(Recorded data)
_ _ _ _ _ _ _

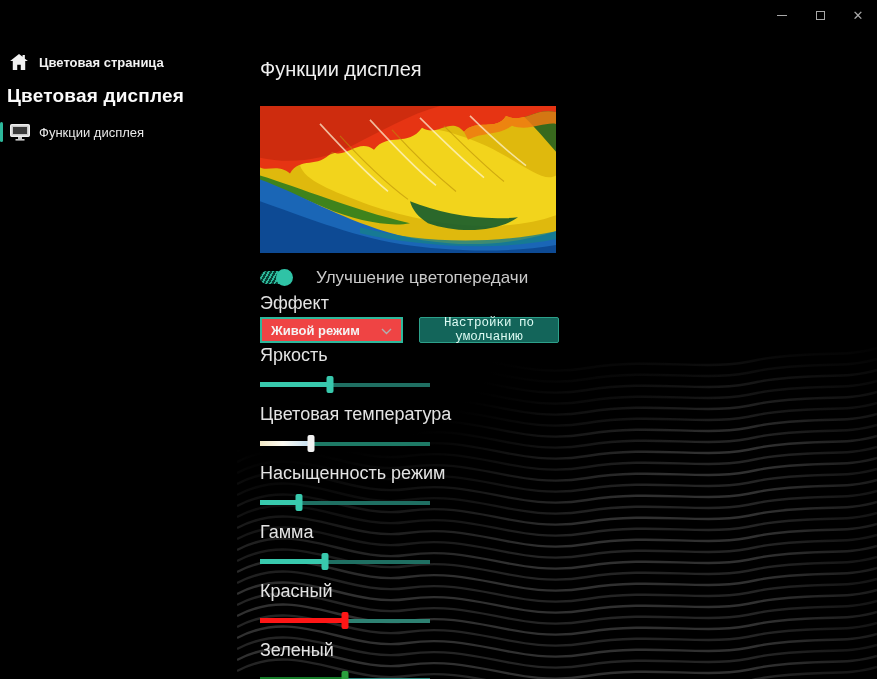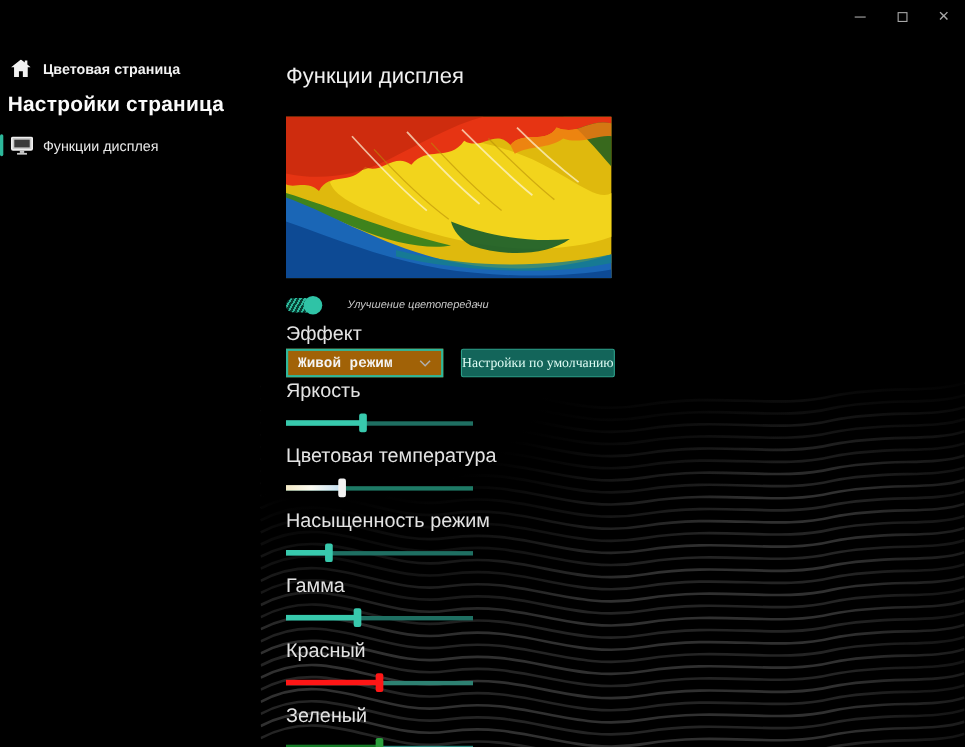--- a/index.html
+++ b/index.html
@@ -43,31 +43,31 @@
              display:flex; flex-direction:column; align-items:flex-start; }
   .page-title { margin-top:8px; font-size:20px; line-height:26px; font-weight:400; color:#f0f0f0; }
   .feather-img { margin-top:24px; width:296px; height:147px; }
   .feather-img svg { display:block; width:100%; height:100%; }
 
   .toggle-row { margin-top:16px; display:flex; align-items:center; height:17px; }
   .toggle { position:relative; width:31px; height:13px; border-radius:7px; cursor:pointer;
     background:repeating-linear-gradient(120deg, #2db79a 0 1.6px, #073f34 1.6px 3.6px); }
   .toggle .knob { position:absolute; right:-2px; top:-2px; width:17px; height:17px; border-radius:50%;
     background:#2fc3a6; }
-  .toggle-label { margin-left:25px; font-size:10px; color:#c9c9c9;font-style:italic; }
+  .toggle-label { margin-left:25px; font-size:17px; color:#c9c9c9; }
 
   .field-label { margin-top:10px; font-size:18px; line-height:15px; color:#e3e3e3; }
 
   .controls-row { margin-top:6px; display:flex; gap:16px; }
-  .dropdown { width:143px; height:26px; border:2px solid #2eb89c; background:#a16207; display:flex;
-    align-items:center; justify-content:space-between; padding:0 9px; cursor:pointer;font-family:Liberation Mono, monospace; }
+  .dropdown { width:143px; height:26px; border:2px solid #2eb89c; background:#ef4444; display:flex;
+    align-items:center; justify-content:space-between; padding:0 9px; cursor:pointer; }
   .dropdown .val { font-size:13px; font-weight:bold; color:#f4f4f4; }
   .default-btn { width:140px; height:26px; background:#13655a; border:1px solid #2da08a; border-radius:2px;
     color:#defcf4; font-size:12.5px; display:flex; align-items:center; justify-content:center;
-    cursor:pointer; font-family:Liberation Serif, serif; }
+    cursor:pointer; font-family:Liberation Mono, monospace; }
 
   .slider-group { margin-top:14px; }
   .slider-group.first { margin-top:5px;text-decoration:underline; }
   .slider-group .field-label { margin-top:0; }
   .slider { position:relative; margin-top:13px; width:170px; height:17px; cursor:pointer; }
   .slider .track { position:absolute; left:0; right:0; top:6.5px; height:4px; background:#1f6f62; }
   .slider .fill { position:absolute; left:0; top:6px; height:5px; width:40%; background:#38c9ad; }
   .slider .thumb { position:absolute; top:0; width:7px; height:17px; border-radius:2px;
     background:#38c9ad; transform:translateX(-50%); }
 </style>
@@ -129,21 +129,21 @@
 
   <div class="sidebar">
     <div class="home-row">
       <span class="icon-cell">
         <svg width="18" height="16" viewBox="0 0 20 18">
           <path d="M10 0 L14 3.2 L14 1 L16.6 1 L16.6 5.3 L20 8 L17 8 L17 18 L12 18 L12 12 L8 12 L8 18 L3 18 L3 8 L0 8 Z" fill="#f2f2f2"></path>
         </svg>
       </span>
       <span class="txt">Цветовая страница</span>
     </div>
-    <div class="side-title">Настройки страница</div>
+    <div class="side-title">Цветовая дисплея</div>
     <div class="side-items">
       <div class="side-item selected">
         <span class="icon-cell">
           <svg width="20" height="17" viewBox="0 0 20 17">
             <rect x="0.75" y="0.75" width="18.5" height="11.5" rx="1" fill="#c9c9c9" stroke="#efefef" stroke-width="1.5"></rect>
             <rect x="3" y="3" width="14" height="7" fill="#3a3a3a"></rect>
             <rect x="8" y="13" width="4" height="2" fill="#c9c9c9"></rect>
             <rect x="5.5" y="15" width="9" height="1.6" fill="#c9c9c9"></rect>
           </svg>
         </span>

_ _ _ _ _ _ _

[Prompt]: The output must be every line of the records, printed exactly, with the pictures omitted.

[Output below]:
--- a/index.html
+++ b/index.html
@@ -43,31 +43,31 @@
              display:flex; flex-direction:column; align-items:flex-start; }
   .page-title { margin-top:8px; font-size:20px; line-height:26px; font-weight:400; color:#f0f0f0; }
   .feather-img { margin-top:24px; width:296px; height:147px; }
   .feather-img svg { display:block; width:100%; height:100%; }
 
   .toggle-row { margin-top:16px; display:flex; align-items:center; height:17px; }
   .toggle { position:relative; width:31px; height:13px; border-radius:7px; cursor:pointer;
     background:repeating-linear-gradient(120deg, #2db79a 0 1.6px, #073f34 1.6px 3.6px); }
   .toggle .knob { position:absolute; right:-2px; top:-2px; width:17px; height:17px; border-radius:50%;
     background:#2fc3a6; }
-  .toggle-label { margin-left:25px; font-size:10px; color:#c9c9c9;font-style:italic; }
+  .toggle-label { margin-left:25px; font-size:17px; color:#c9c9c9; }
 
   .field-label { margin-top:10px; font-size:18px; line-height:15px; color:#e3e3e3; }
 
   .controls-row { margin-top:6px; display:flex; gap:16px; }
-  .dropdown { width:143px; height:26px; border:2px solid #2eb89c; background:#a16207; display:flex;
-    align-items:center; justify-content:space-between; padding:0 9px; cursor:pointer;font-family:Liberation Mono, monospace; }
+  .dropdown { width:143px; height:26px; border:2px solid #2eb89c; background:#ef4444; display:flex;
+    align-items:center; justify-content:space-between; padding:0 9px; cursor:pointer; }
   .dropdown .val { font-size:13px; font-weight:bold; color:#f4f4f4; }
   .default-btn { width:140px; height:26px; background:#13655a; border:1px solid #2da08a; border-radius:2px;
     color:#defcf4; font-size:12.5px; display:flex; align-items:center; justify-content:center;
-    cursor:pointer; font-family:Liberation Serif, serif; }
+    cursor:pointer; font-family:Liberation Mono, monospace; }
 
   .slider-group { margin-top:14px; }
   .slider-group.first { margin-top:5px;text-decoration:underline; }
   .slider-group .field-label { margin-top:0; }
   .slider { position:relative; margin-top:13px; width:170px; height:17px; cursor:pointer; }
   .slider .track { position:absolute; left:0; right:0; top:6.5px; height:4px; background:#1f6f62; }
   .slider .fill { position:absolute; left:0; top:6px; height:5px; width:40%; background:#38c9ad; }
   .slider .thumb { position:absolute; top:0; width:7px; height:17px; border-radius:2px;
     background:#38c9ad; transform:translateX(-50%); }
 </style>
@@ -129,21 +129,21 @@
 
   <div class="sidebar">
     <div class="home-row">
       <span class="icon-cell">
         <svg width="18" height="16" viewBox="0 0 20 18">
           <path d="M10 0 L14 3.2 L14 1 L16.6 1 L16.6 5.3 L20 8 L17 8 L17 18 L12 18 L12 12 L8 12 L8 18 L3 18 L3 8 L0 8 Z" fill="#f2f2f2"></path>
         </svg>
       </span>
       <span class="txt">Цветовая страница</span>
     </div>
-    <div class="side-title">Настройки страница</div>
+    <div class="side-title">Цветовая дисплея</div>
     <div class="side-items">
       <div class="side-item selected">
         <span class="icon-cell">
           <svg width="20" height="17" viewBox="0 0 20 17">
             <rect x="0.75" y="0.75" width="18.5" height="11.5" rx="1" fill="#c9c9c9" stroke="#efefef" stroke-width="1.5"></rect>
             <rect x="3" y="3" width="14" height="7" fill="#3a3a3a"></rect>
             <rect x="8" y="13" width="4" height="2" fill="#c9c9c9"></rect>
             <rect x="5.5" y="15" width="9" height="1.6" fill="#c9c9c9"></rect>
           </svg>
         </span>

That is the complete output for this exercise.